Following closely on Ohio’s heals is what many would argue is the second-most important state for the election. Should Romney (or Obama for that matter) prevail in Ohio, then all eyes would likely turn towards Colorado. (Remember, the electoral math shows two likely routes to victory for Romney: either (1) win Ohio and one other state, OR (2) lose Ohio and sweep New Hampshire, Iowa, Colorado, and Nevada.) .
Right now, the indication is that Romney is leading in many of these states, so while it’s a small margin for error, it is certainly within reach. Colorado has been stubborn to the Obama campaign: even when polls (many would argue were “skewed”) were trending towards Obama before his disastrous debate performance, Colorado maintained a steady support level for Romney. It seems like that trend is likely to continue:
Exactly 270 electoral votes are needed to win the presidency.
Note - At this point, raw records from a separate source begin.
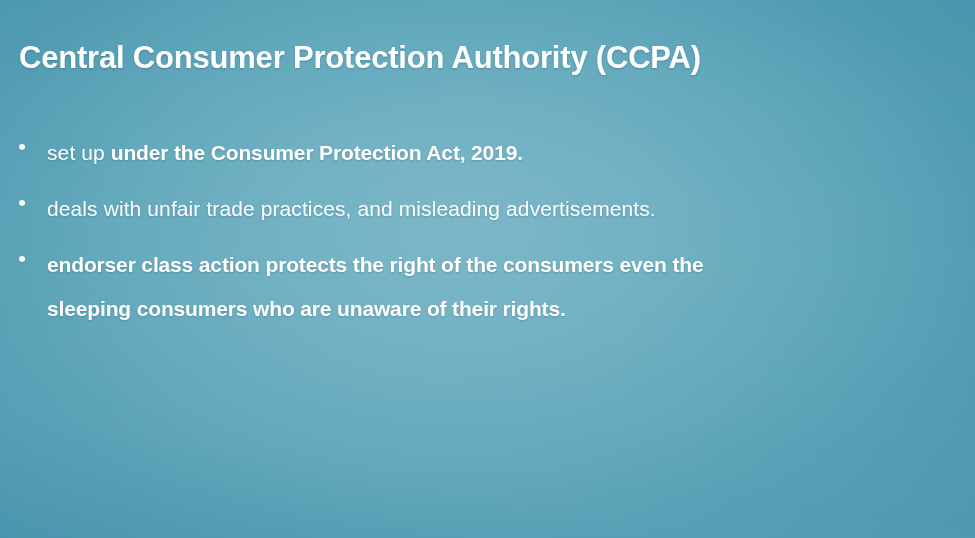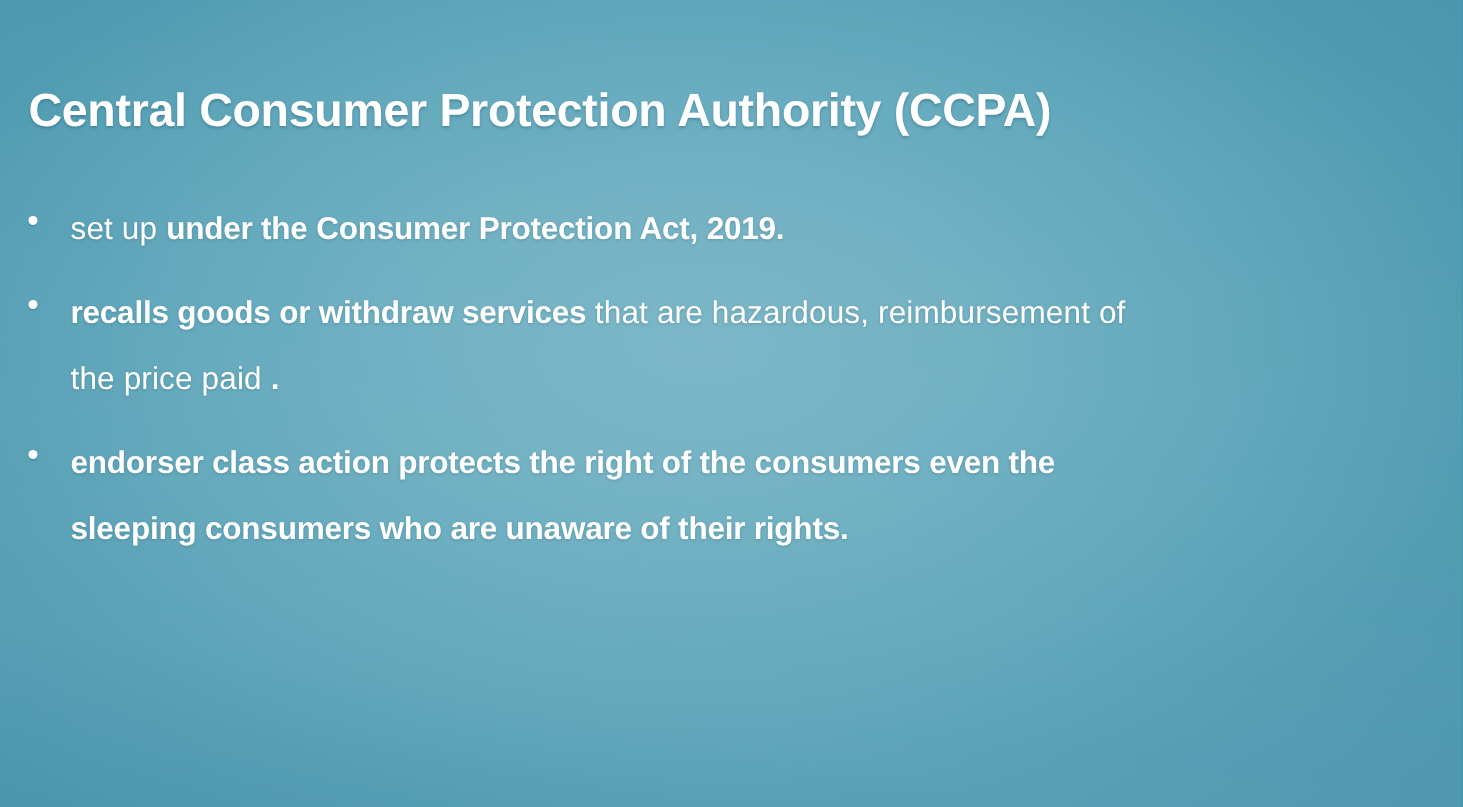"Central Consumer Protection Authority" .slide-title { top: 56px -> 40px }
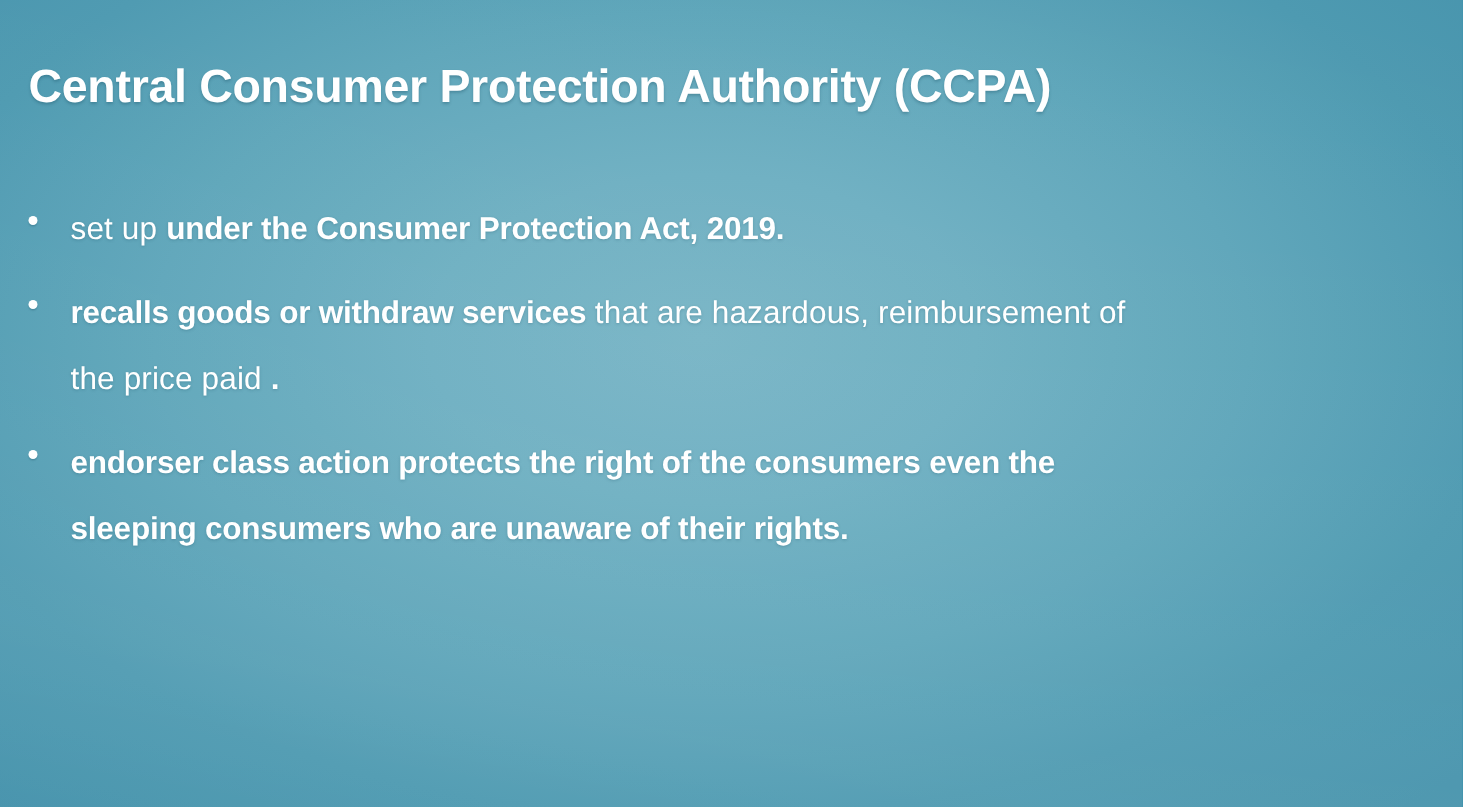"deals with unfair trade practices," li.bullet-item { html: none -> <li> <span></span> <span><span>deals with unfair trade practices, and misleading advertisements.</span></span> </li> }
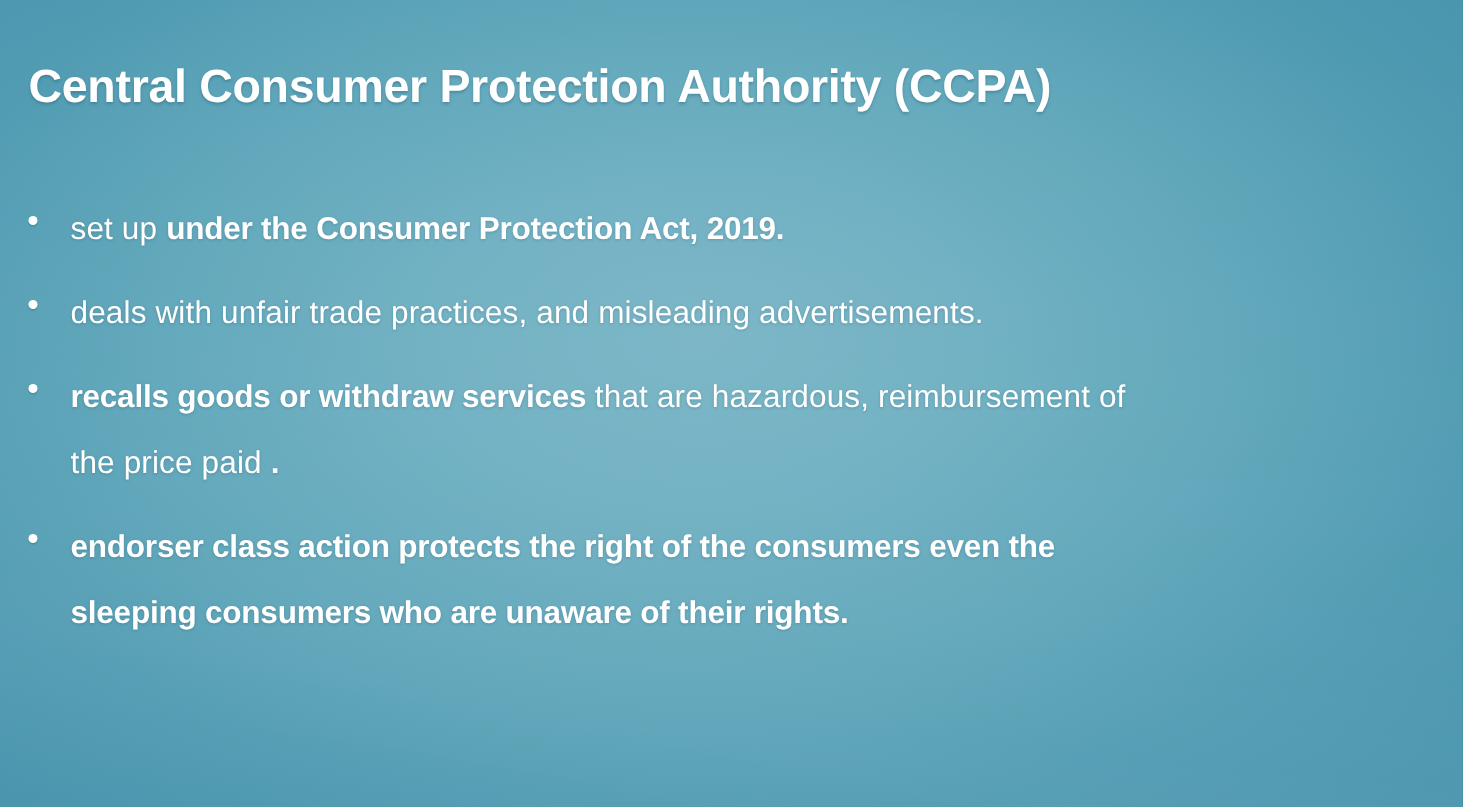"recalls goods or withdraw services" li.bullet-item { html: <li> <span></span> <span><span>recalls goods or withdraw services </span><span>that are hazardous, reimbursement of the price paid </span><span>.</span></span> </li> -> none }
And that win may well come down to Colorado – specifically, Jefferson and Arapahoe counties.
Both are at the center of the 7th U.S. Congressional District race between incumbent Ed Perlmutter, a Democrat, and his challenger, Republican Joe Coors.
If businessman Coors has a good election night on Nov. 6, then so will Republican presidential candidate Mitt Romney, not only in Colorado but likely nationwide.
Colorado is looking like a state that is the national average, perhaps a tick or two rightward, according to Sean Trende, a savvy number-cruncher and Princeton-trained political scientist for the website RealClearPolitics.
“So if Romney is winning Colorado, it probably means he is headed for a decent night,” Trende said of the relatively new electoral trend of a Western state signaling a presidential win.
If Romney wins here comfortably, that probably means a national win on the scale of George Bush in 2004, or even Obama in 2008, Trende said.
Right now, he said, Colorado’s numbers look pretty good for Romney: “We have him up a half-point in the RCP Average, with the president down to about 47 percent of the vote. That’s not a great position for the president to be in.”